─── Input ───

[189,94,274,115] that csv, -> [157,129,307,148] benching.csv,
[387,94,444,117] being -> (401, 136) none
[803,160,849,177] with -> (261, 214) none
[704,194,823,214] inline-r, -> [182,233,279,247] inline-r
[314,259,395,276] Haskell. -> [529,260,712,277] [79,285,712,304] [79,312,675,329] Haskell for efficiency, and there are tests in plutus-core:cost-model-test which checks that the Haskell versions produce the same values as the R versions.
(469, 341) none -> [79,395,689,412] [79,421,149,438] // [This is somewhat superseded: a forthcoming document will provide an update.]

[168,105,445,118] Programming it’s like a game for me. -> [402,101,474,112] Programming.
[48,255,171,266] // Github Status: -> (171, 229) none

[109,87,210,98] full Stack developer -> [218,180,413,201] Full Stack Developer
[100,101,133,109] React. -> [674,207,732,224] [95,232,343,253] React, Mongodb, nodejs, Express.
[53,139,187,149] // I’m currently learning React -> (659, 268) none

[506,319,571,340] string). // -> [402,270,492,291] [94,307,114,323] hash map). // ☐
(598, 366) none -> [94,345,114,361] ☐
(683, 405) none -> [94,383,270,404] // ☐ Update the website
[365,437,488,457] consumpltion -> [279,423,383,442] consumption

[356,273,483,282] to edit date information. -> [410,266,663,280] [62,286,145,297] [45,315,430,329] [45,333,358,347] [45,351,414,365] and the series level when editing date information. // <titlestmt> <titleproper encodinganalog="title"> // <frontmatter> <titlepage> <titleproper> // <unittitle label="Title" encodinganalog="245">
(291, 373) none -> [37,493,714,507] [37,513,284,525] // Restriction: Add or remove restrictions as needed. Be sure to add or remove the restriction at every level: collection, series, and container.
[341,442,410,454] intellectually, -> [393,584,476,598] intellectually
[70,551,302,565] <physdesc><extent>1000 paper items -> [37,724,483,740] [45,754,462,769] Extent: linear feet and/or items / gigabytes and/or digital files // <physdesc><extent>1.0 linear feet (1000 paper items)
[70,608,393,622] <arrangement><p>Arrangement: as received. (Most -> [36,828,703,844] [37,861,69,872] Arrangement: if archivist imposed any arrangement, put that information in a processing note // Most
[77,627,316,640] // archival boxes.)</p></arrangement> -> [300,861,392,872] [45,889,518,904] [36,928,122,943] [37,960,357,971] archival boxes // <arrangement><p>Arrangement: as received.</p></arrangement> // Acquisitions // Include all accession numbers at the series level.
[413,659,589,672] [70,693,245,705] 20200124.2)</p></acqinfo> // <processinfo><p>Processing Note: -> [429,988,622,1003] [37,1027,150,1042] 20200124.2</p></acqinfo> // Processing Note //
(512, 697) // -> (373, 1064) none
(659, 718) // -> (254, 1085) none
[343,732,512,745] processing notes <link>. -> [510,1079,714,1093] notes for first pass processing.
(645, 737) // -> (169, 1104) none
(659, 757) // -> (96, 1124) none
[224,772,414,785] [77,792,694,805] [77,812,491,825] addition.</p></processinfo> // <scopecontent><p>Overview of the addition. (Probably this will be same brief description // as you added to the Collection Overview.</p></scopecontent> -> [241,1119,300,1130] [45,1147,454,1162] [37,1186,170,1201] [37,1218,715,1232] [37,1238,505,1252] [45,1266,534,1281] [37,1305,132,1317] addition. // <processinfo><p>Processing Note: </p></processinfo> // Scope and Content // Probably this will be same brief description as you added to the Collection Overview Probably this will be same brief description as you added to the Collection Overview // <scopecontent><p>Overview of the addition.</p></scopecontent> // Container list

───

▶ _Try it_: Reproduce the lines above, beginning at the line with "[70,608,393,622] <arrangement><p>Arrangement: as" and stopping after the line with "(512, 697) // -> (373, 1064) none", exactly as they are.

▶ _Response to this task_:
[70,608,393,622] <arrangement><p>Arrangement: as received. (Most -> [36,828,703,844] [37,861,69,872] Arrangement: if archivist imposed any arrangement, put that information in a processing note // Most
[77,627,316,640] // archival boxes.)</p></arrangement> -> [300,861,392,872] [45,889,518,904] [36,928,122,943] [37,960,357,971] archival boxes // <arrangement><p>Arrangement: as received.</p></arrangement> // Acquisitions // Include all accession numbers at the series level.
[413,659,589,672] [70,693,245,705] 20200124.2)</p></acqinfo> // <processinfo><p>Processing Note: -> [429,988,622,1003] [37,1027,150,1042] 20200124.2</p></acqinfo> // Processing Note //
(512, 697) // -> (373, 1064) none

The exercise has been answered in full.